▸ REQUIREMENT
Which lines make up the answer? Those from the line with "SiCare - Easy" through the end of the data; reproduce them exactly.

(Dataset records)
---*---

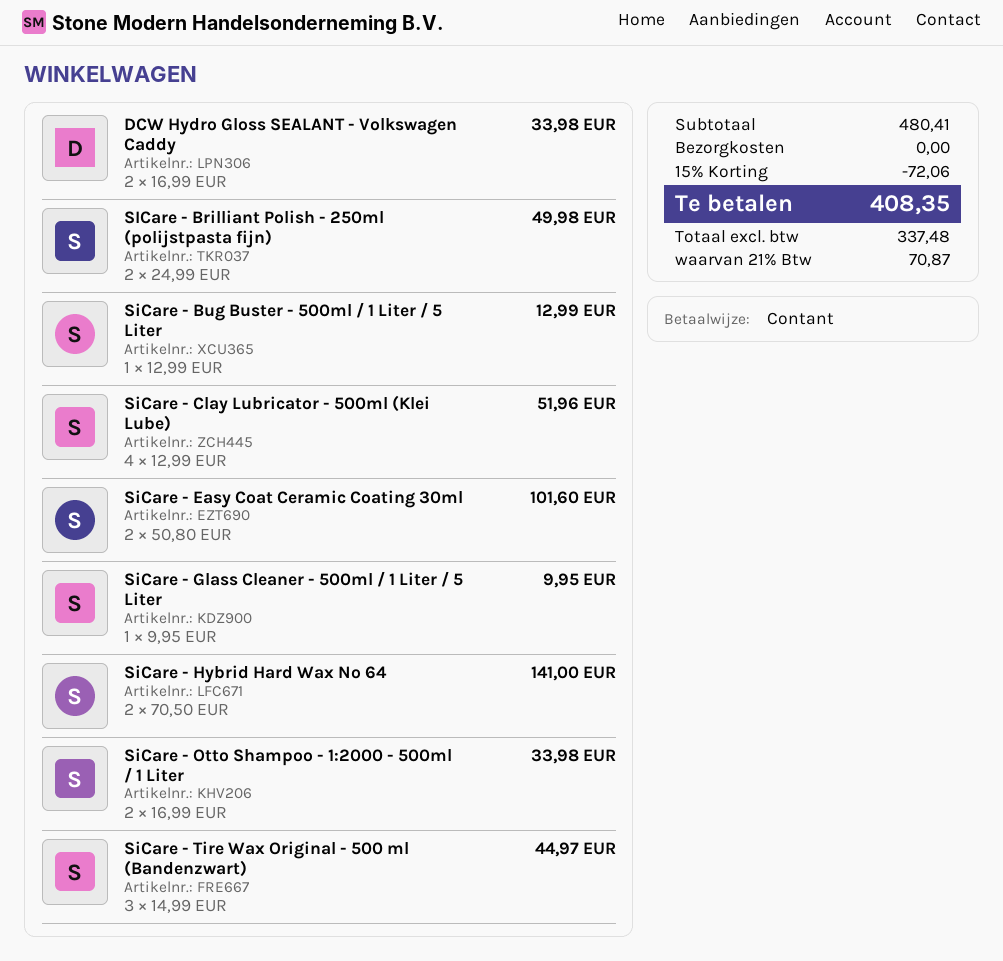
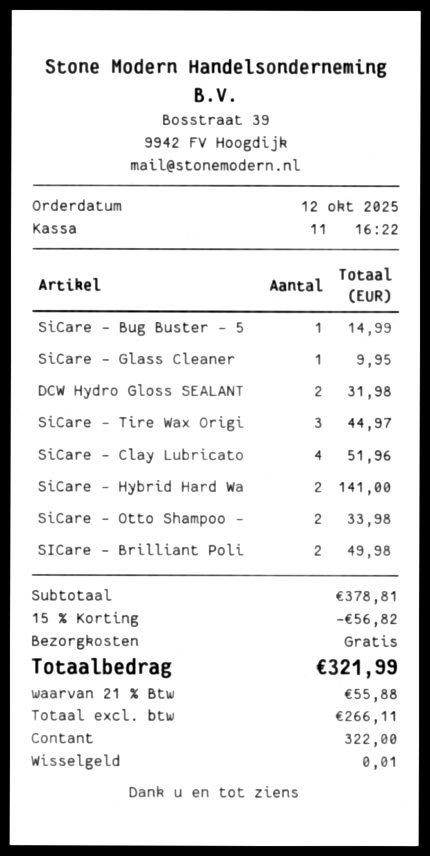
DCW Hydro Gloss SEALANT - Volkswagen Caddy: 2 for 33.98 -> 2 for 31.98
SiCare - Bug Buster - 500ml / 1 Liter / 5 Liter: 1 for 12.99 -> 1 for 14.99
SiCare - Easy Coat Ceramic Coating 30ml: 2 for 101.60 -> none
subtotal: 480.41 -> 378.81
discount: 15% = 72.06 -> 15% = 56.82
net: 337.48 -> 266.11
tax: 21% = 70.87 -> 21% = 55.88
total: 408.35 -> 321.99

---*---

▸ ANSWER SPACE
SiCare - Easy Coat Ceramic Coating 30ml: 2 for 101.60 -> none
subtotal: 480.41 -> 378.81
discount: 15% = 72.06 -> 15% = 56.82
net: 337.48 -> 266.11
tax: 21% = 70.87 -> 21% = 55.88
total: 408.35 -> 321.99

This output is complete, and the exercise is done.